===== Records for this task =====

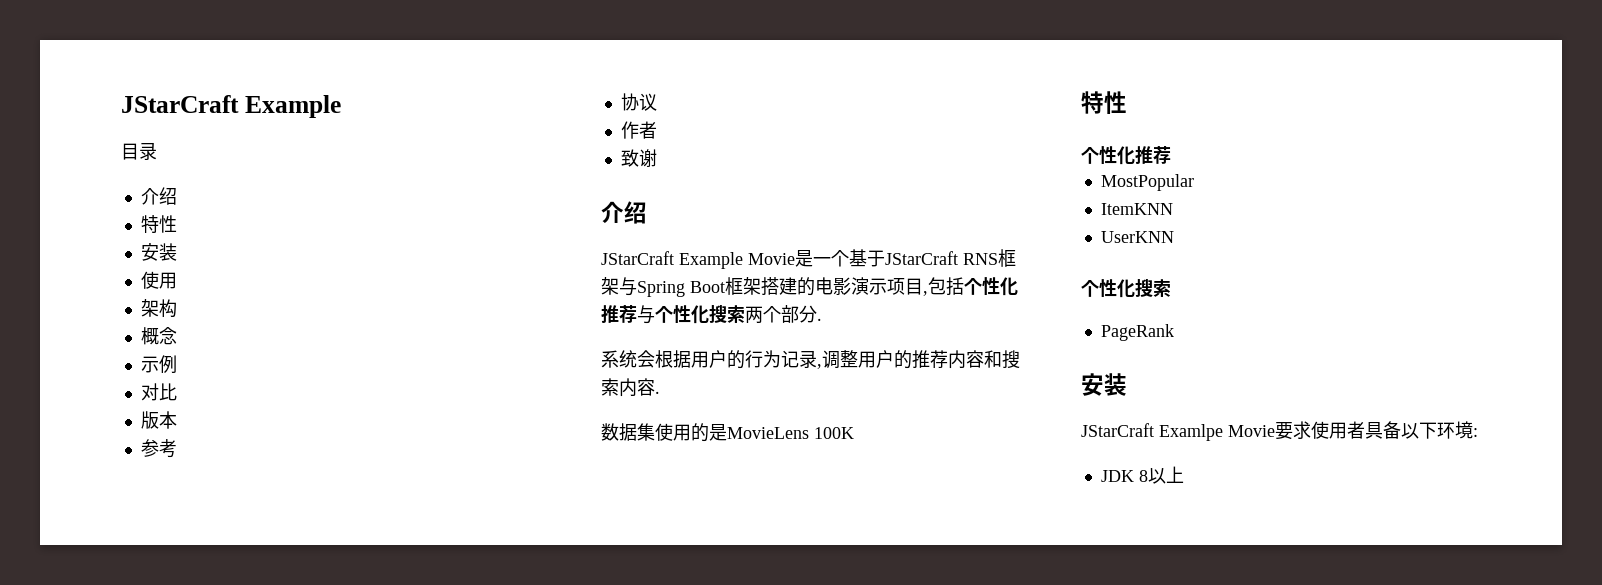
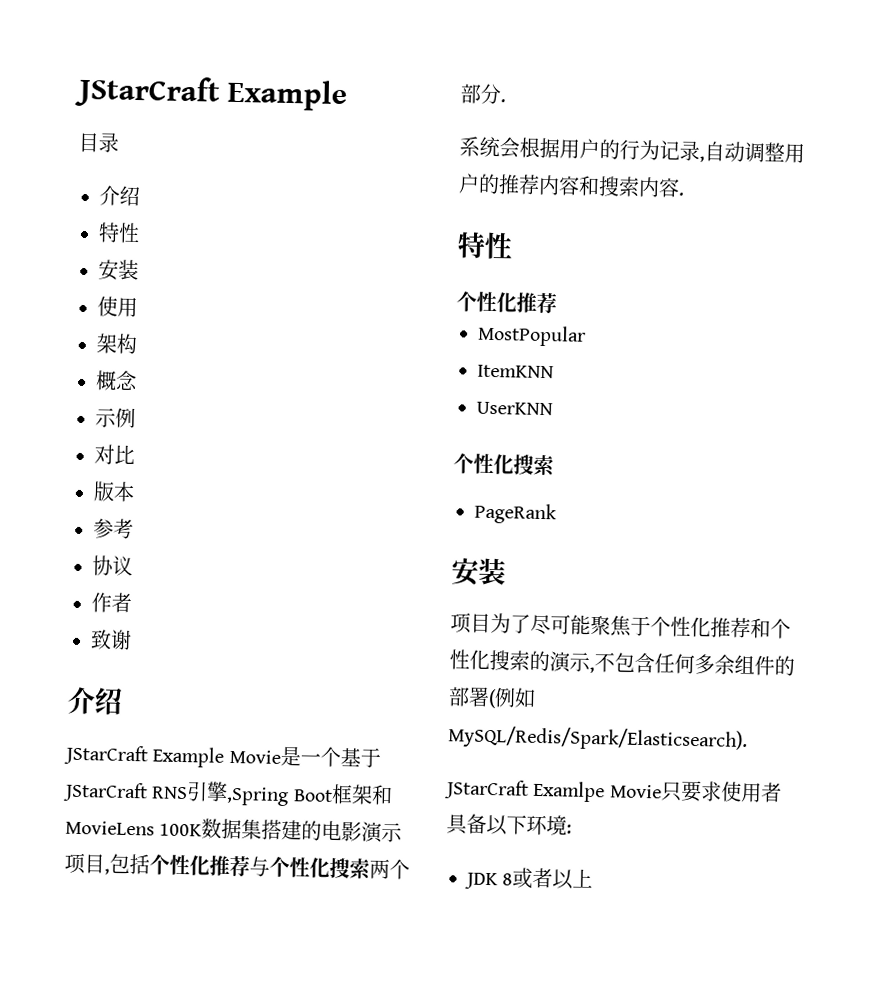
[998,249,1016,267] [601,277,761,297] 框架与Spring Boot框架 -> [186,781,393,807] [65,818,263,840] 引擎,Spring Boot框架和MovieLens 100K数据集
(822, 366) none -> [704,141,745,162] 自动
[601,423,854,442] // 数据集使用的是MovieLens 100K -> (684, 194) none
(1127, 384) none -> [450,612,791,639] [449,649,795,676] [448,686,536,709] [448,725,748,753] // 项目为了尽可能聚焦于个性化推荐和个性化搜索的演示,不包含任何多余组件的部署(例如MySQL/Redis/Spark/Elasticsearch).
(1275, 431) none -> [660,781,682,802] 只
(1148, 476) none -> [512,867,554,889] 或者

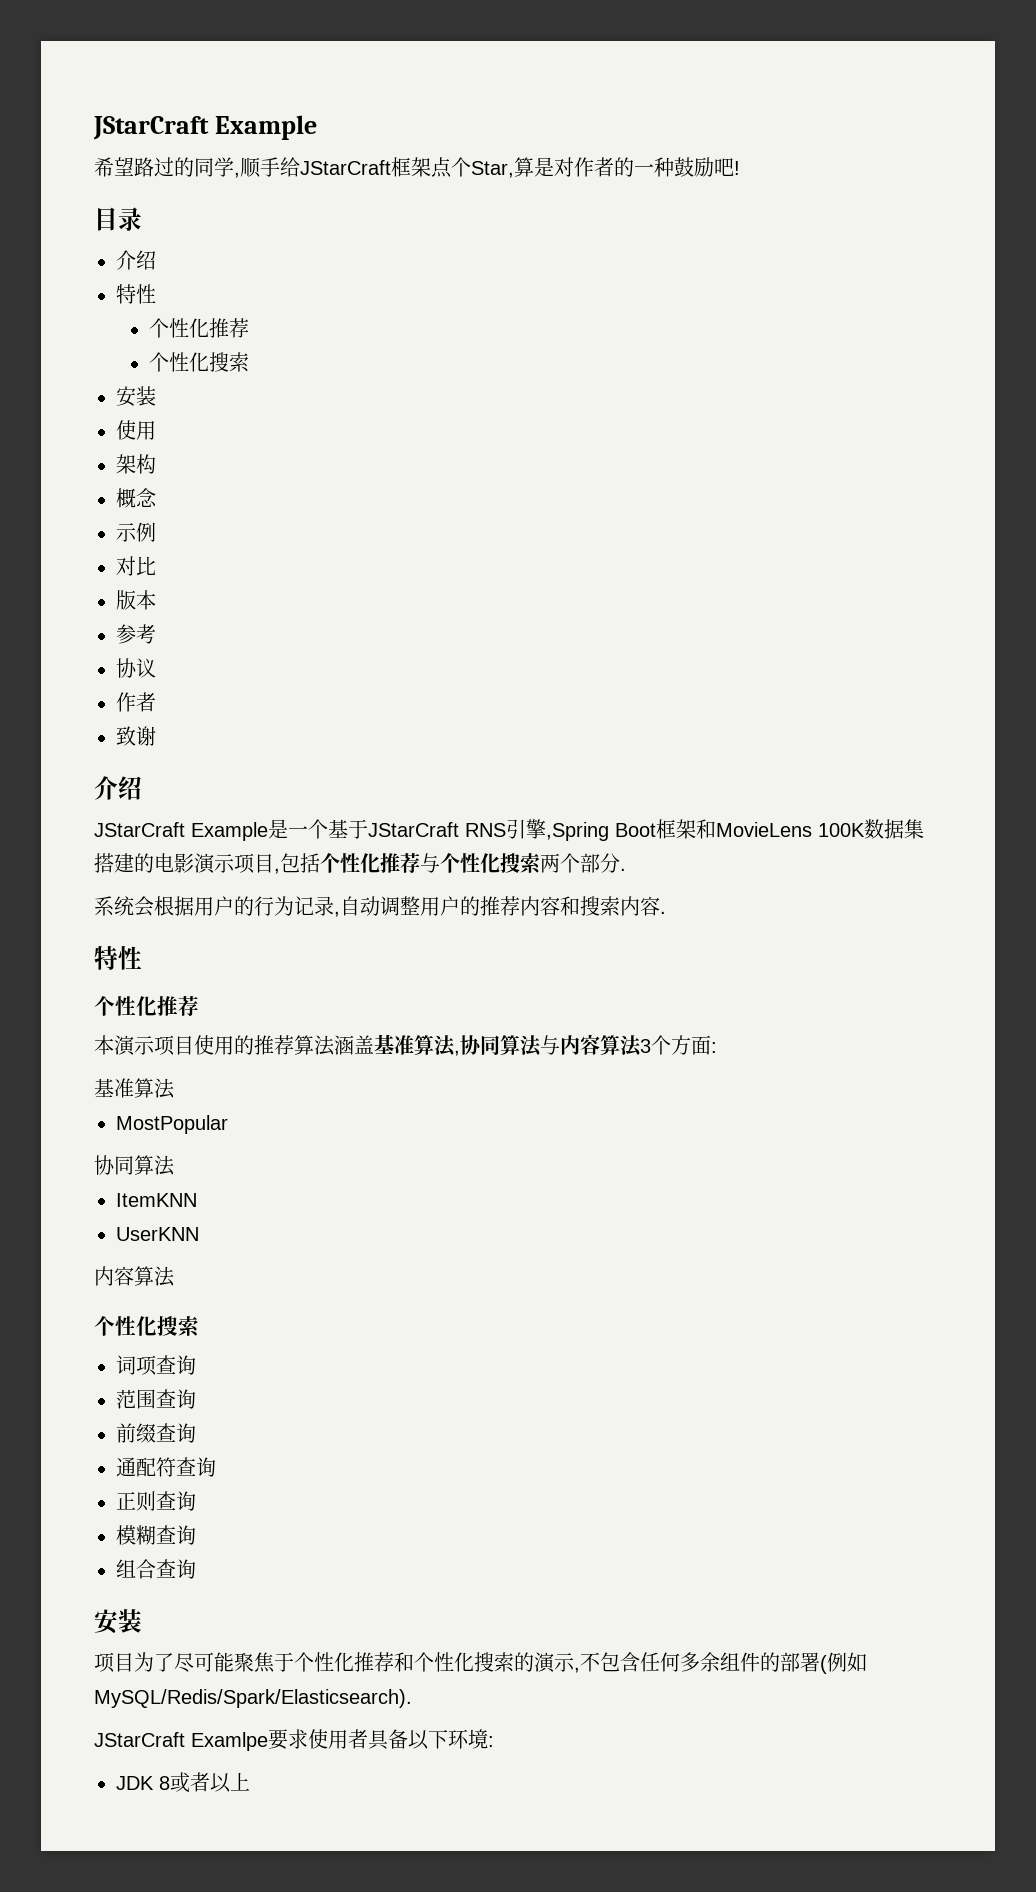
[78,132,119,153] [99,185,140,207] [98,222,140,244] 目录 // 介绍 // 特性 -> [94,157,740,178] [94,207,142,231] [116,250,156,270] [116,284,156,304] [148,318,249,338] [148,352,249,372] 希望路过的同学,顺手给JStarCraft框架点个Star,算是对作者的一种鼓励吧! // 目录 // 介绍 // 特性 // 个性化推荐 // 个性化搜索
[228,749,281,764] Movie -> (268, 831) none
(557, 303) none -> [94,1034,717,1057] [94,1078,175,1099] // 本演示项目使用的推荐算法涵盖基准算法,协同算法与内容算法3个方面: // 基准算法
(586, 335) none -> [94,1155,175,1176] // 协同算法
[453,453,554,477] [474,502,557,525] // 个性化搜索 // PageRank -> [94,1266,175,1287] [94,1316,199,1337] [116,1355,196,1376] [116,1389,196,1409] [116,1423,196,1443] [116,1457,216,1477] [116,1491,196,1511] [116,1525,196,1545] [116,1559,196,1579] // 内容算法 // 个性化搜索 // 词项查询 // 范围查询 // 前缀查询 // 通配符查询 // 正则查询 // 模糊查询 // 组合查询
[609,781,682,802] Movie只 -> (268, 1741) none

=====

= What is needed =
All records above need to be returned exactly. Omit the pictures.

= Response area =
[998,249,1016,267] [601,277,761,297] 框架与Spring Boot框架 -> [186,781,393,807] [65,818,263,840] 引擎,Spring Boot框架和MovieLens 100K数据集
(822, 366) none -> [704,141,745,162] 自动
[601,423,854,442] // 数据集使用的是MovieLens 100K -> (684, 194) none
(1127, 384) none -> [450,612,791,639] [449,649,795,676] [448,686,536,709] [448,725,748,753] // 项目为了尽可能聚焦于个性化推荐和个性化搜索的演示,不包含任何多余组件的部署(例如MySQL/Redis/Spark/Elasticsearch).
(1275, 431) none -> [660,781,682,802] 只
(1148, 476) none -> [512,867,554,889] 或者

[78,132,119,153] [99,185,140,207] [98,222,140,244] 目录 // 介绍 // 特性 -> [94,157,740,178] [94,207,142,231] [116,250,156,270] [116,284,156,304] [148,318,249,338] [148,352,249,372] 希望路过的同学,顺手给JStarCraft框架点个Star,算是对作者的一种鼓励吧! // 目录 // 介绍 // 特性 // 个性化推荐 // 个性化搜索
[228,749,281,764] Movie -> (268, 831) none
(557, 303) none -> [94,1034,717,1057] [94,1078,175,1099] // 本演示项目使用的推荐算法涵盖基准算法,协同算法与内容算法3个方面: // 基准算法
(586, 335) none -> [94,1155,175,1176] // 协同算法
[453,453,554,477] [474,502,557,525] // 个性化搜索 // PageRank -> [94,1266,175,1287] [94,1316,199,1337] [116,1355,196,1376] [116,1389,196,1409] [116,1423,196,1443] [116,1457,216,1477] [116,1491,196,1511] [116,1525,196,1545] [116,1559,196,1579] // 内容算法 // 个性化搜索 // 词项查询 // 范围查询 // 前缀查询 // 通配符查询 // 正则查询 // 模糊查询 // 组合查询
[609,781,682,802] Movie只 -> (268, 1741) none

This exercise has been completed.